Türkiye yıllarca darbelerle, cuntalarla, vesayetle, türlü tuzak ve hilelerle ordusundan ekonomisine, akademisinden siyasetine kadar her alanda oyalandı, geriletildi, hedeflerinden uzaklaştırıldı. İşte 2002 sonunda göreve geldiğimizde enteresan olan şudur; milli savunmamızın veya ordumuzun yüzde 20 ihtiyacını karşılar durumdaydık. Ama şu anda biz bunu yüzde 65'e çıkarmış vaziyetteyiz. Artık bugüne kadar kapılarına gidip alamadığımız birçok savunma veya taarruza yönelik ihtiyaçlarımızda bize hep söyledikleri şu, 'Kongreden izin çıkmıyor'. Bunu söylüyorlardı. Ama şimdi 'O izin çıkmıyor.' dediklerini, -evet, kötü komşular bizi ev sahibi yaptı ve- biz bunları üretir hale geldik, bu duruma geldik. Devam edeceğiz, diğer eksiklerimizi de inşallah gidereceğiz, buna mecburuz.
Yıllarca kendi iç kavgalarımızda o kadar çok enerji tükettik ki dışarıyı takip edecek, kendimizi buna göre yeniden konumlandıracak takatimiz kalmadı. Başbakanlığımız ve cumhurbaşkanlığımız döneminde ülkemize en büyük katkımız, milletimizi işte bu tuzaktan uzak tutmak olmuştur."
Cumhurbaşkanı Erdoğan, "Sınırlarımız içinde ve dışında ne yaşarsak yaşayalım, asıl hedeflerimizden asla kopmadık.

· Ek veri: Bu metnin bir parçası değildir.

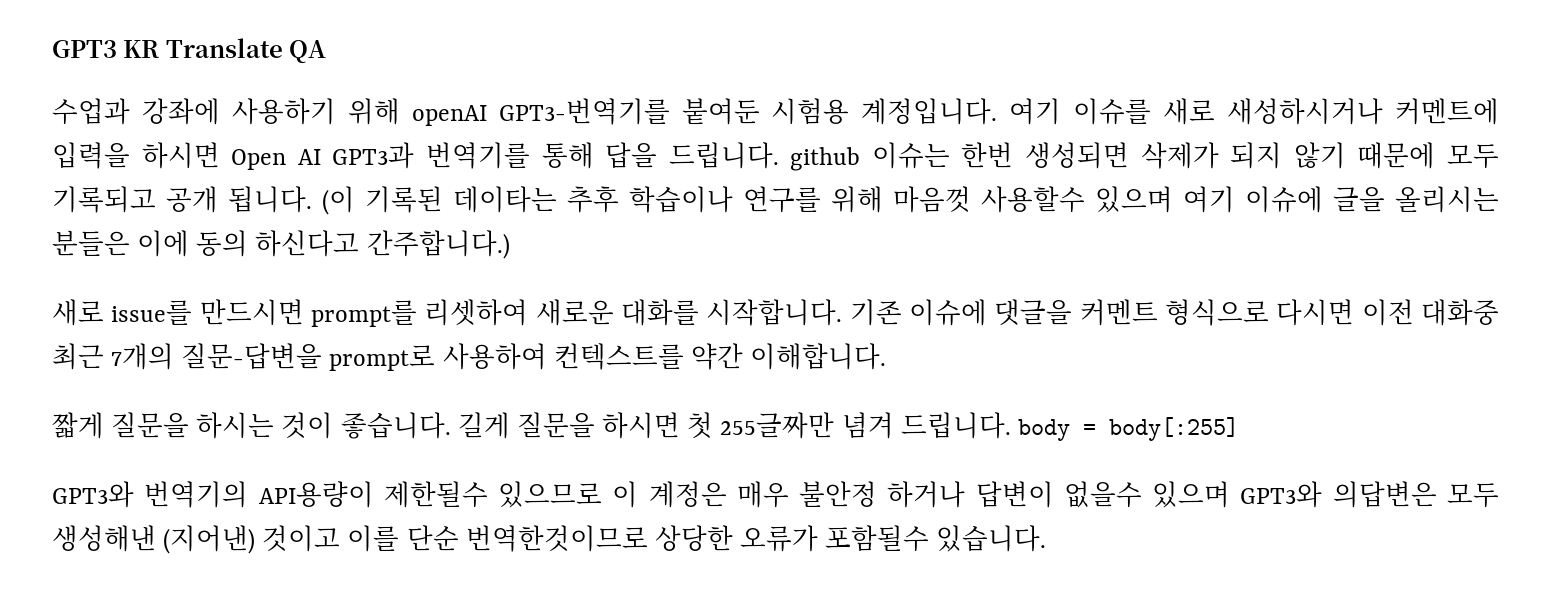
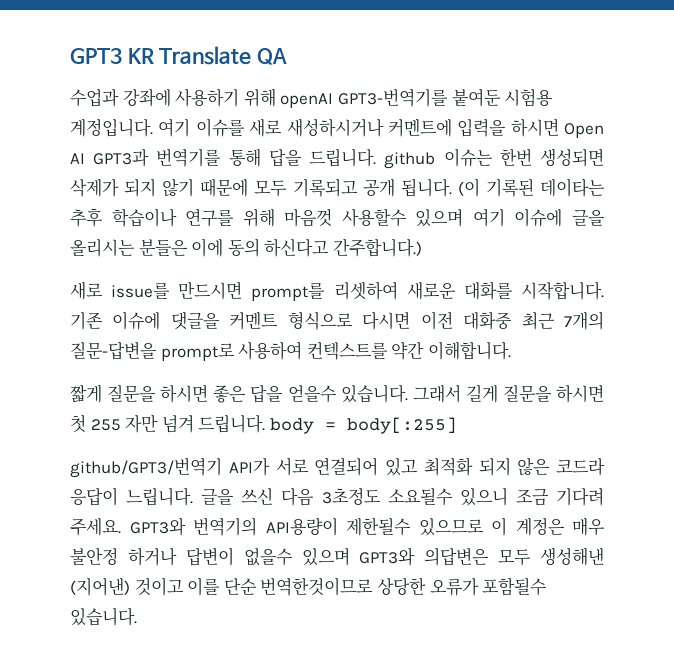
- 짧게 질문을 하시는 것이 좋습니다. 길게 질문을 하시면 첫 255글짜만 념겨 드립니다. body = body[:255]
+ 짧게 질문을 하시면 좋은 답을 얻을수 있습니다. 그래서 길게 질문을 하시면 첫 255 자만 넘겨 드립니다. body = body[:255]
+ github/GPT3/번역기 API가 서로 연결되어 있고 최적화 되지 않은 코드라 응답이 느립니다. 글을 쓰신 다음 3초정도 소요될수 있으니 조금 기다려 주세요.

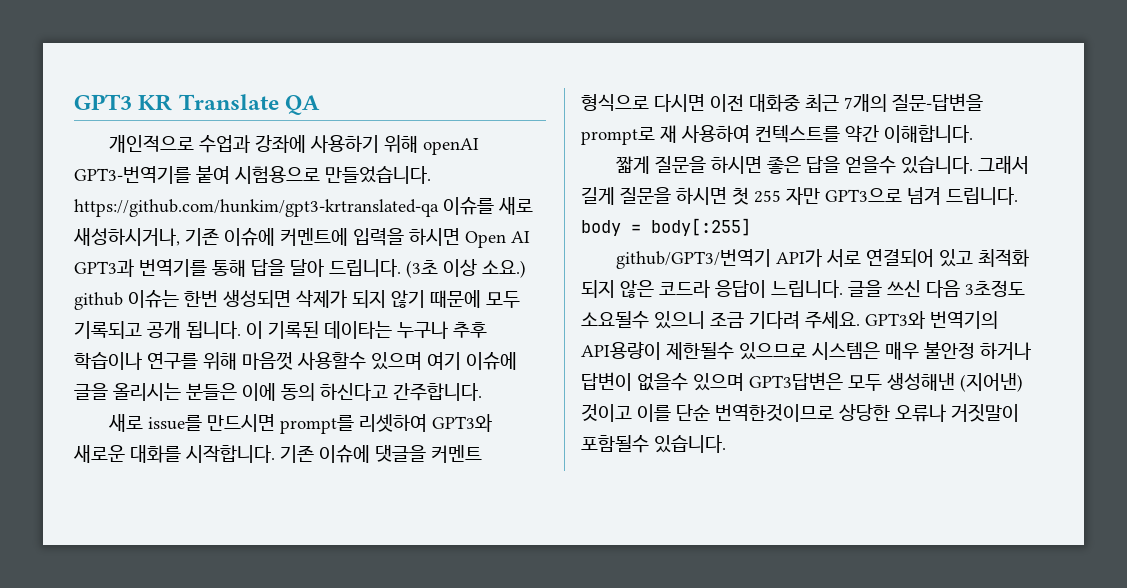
- 수업과 강좌에 사용하기 위해 openAI GPT3-번역기를 붙여둔 시험용 계정입니다. 여기 이슈를 새로 새성하시거나 커멘트에 입력을 하시면 Open AI GPT3과 번역기를 통해 답을 드립니다. github 이슈는 한번 생성되면 삭제가 되지 않기 때문에 모두 기록되고 공개 됩니다.
+ 개인적으로 수업과 강좌에 사용하기 위해 openAI GPT3-번역기를 붙여 시험용으로 만들었습니다. https://github.com/hunkim/gpt3-krtranslated-qa 이슈를 새로 새성하시거나, 기존 이슈에 커멘트에 입력을 하시면 Open AI GPT3과 번역기를 통해 답을 달아 드립니다. (3초 이상 소요.) github 이슈는 한번 생성되면 삭제가 되지 않기 때문에 모두 기록되고 공개 됩니다.
- (이 기록된 데이타는 추후 학습이나 연구를 위해 마음껏 사용할수 있으며 여기 이슈에 글을 올리시는 분들은 이에 동의 하신다고 간주합니다.)
+ 이 기록된 데이타는 누구나 추후 학습이나 연구를 위해 마음껏 사용할수 있으며 여기 이슈에 글을 올리시는 분들은 이에 동의 하신다고 간주합니다.
- 새로 issue를 만드시면 prompt를 리셋하여 새로운 대화를 시작합니다.
+ 새로 issue를 만드시면 prompt를 리셋하여 GPT3와 새로운 대화를 시작합니다.
- 기존 이슈에 댓글을 커멘트 형식으로 다시면 이전 대화중 최근 7개의 질문-답변을 prompt로 사용하여 컨텍스트를 약간 이해합니다.
+ 기존 이슈에 댓글을 커멘트 형식으로 다시면 이전 대화중 최근 7개의 질문-답변을 prompt로 재 사용하여 컨텍스트를 약간 이해합니다.
- 그래서 길게 질문을 하시면 첫 255 자만 넘겨 드립니다. body = body[:255]
+ 그래서 길게 질문을 하시면 첫 255 자만 GPT3으로 넘겨 드립니다. body = body[:255]
- GPT3와 번역기의 API용량이 제한될수 있으므로 이 계정은 매우 불안정 하거나 답변이 없을수 있으며 GPT3와 의답변은 모두 생성해낸 (지어낸) 것이고 이를 단순 번역한것이므로 상당한 오류가 포함될수 있습니다.
+ GPT3와 번역기의 API용량이 제한될수 있으므로 시스템은 매우 불안정 하거나 답변이 없을수 있으며 GPT3답변은 모두 생성해낸 (지어낸) 것이고 이를 단순 번역한것이므로 상당한 오류나 거짓말이 포함될수 있습니다.

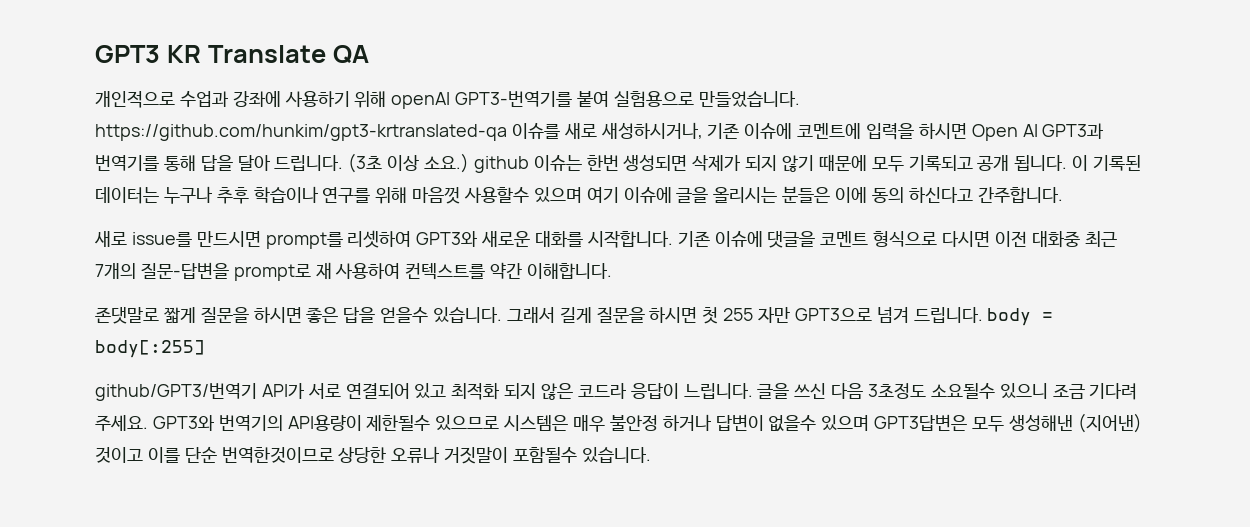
- 개인적으로 수업과 강좌에 사용하기 위해 openAI GPT3-번역기를 붙여 시험용으로 만들었습니다. https://github.com/hunkim/gpt3-krtranslated-qa 이슈를 새로 새성하시거나, 기존 이슈에 커멘트에 입력을 하시면 Open AI GPT3과 번역기를 통해 답을 달아 드립니다.
+ 개인적으로 수업과 강좌에 사용하기 위해 openAI GPT3-번역기를 붙여 실험용으로 만들었습니다. https://github.com/hunkim/gpt3-krtranslated-qa 이슈를 새로 새성하시거나, 기존 이슈에 코멘트에 입력을 하시면 Open AI GPT3과 번역기를 통해 답을 달아 드립니다.
- 이 기록된 데이타는 누구나 추후 학습이나 연구를 위해 마음껏 사용할수 있으며 여기 이슈에 글을 올리시는 분들은 이에 동의 하신다고 간주합니다.
+ 이 기록된 데이터는 누구나 추후 학습이나 연구를 위해 마음껏 사용할수 있으며 여기 이슈에 글을 올리시는 분들은 이에 동의 하신다고 간주합니다.
- 기존 이슈에 댓글을 커멘트 형식으로 다시면 이전 대화중 최근 7개의 질문-답변을 prompt로 재 사용하여 컨텍스트를 약간 이해합니다.
+ 기존 이슈에 댓글을 코멘트 형식으로 다시면 이전 대화중 최근 7개의 질문-답변을 prompt로 재 사용하여 컨텍스트를 약간 이해합니다.
- 짧게 질문을 하시면 좋은 답을 얻을수 있습니다.
+ 존댓말로 짧게 질문을 하시면 좋은 답을 얻을수 있습니다.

Başımıza hangi bela musallat edilirse edilsin yolumuzdan sapmadık, gözümüzü o menzilden ayırmadık. Bir yandan def-i bela ile uğraştık, diğer yandan ülkemize ve milletimize her biri devrim niteliğinde hizmetler kazandırmak için çalıştık." dedi.
Moldova'da Gagauz Özerk Yeri'ne de gittiğini hatırlatan Erdoğan, orada yaklaşık 190 bin soydaş bulunduğunu, çok fakir olan ve hiç yardım eli uzanmayan Gagauzlara Türkiye'nin yardım elini uzattığını söyledi.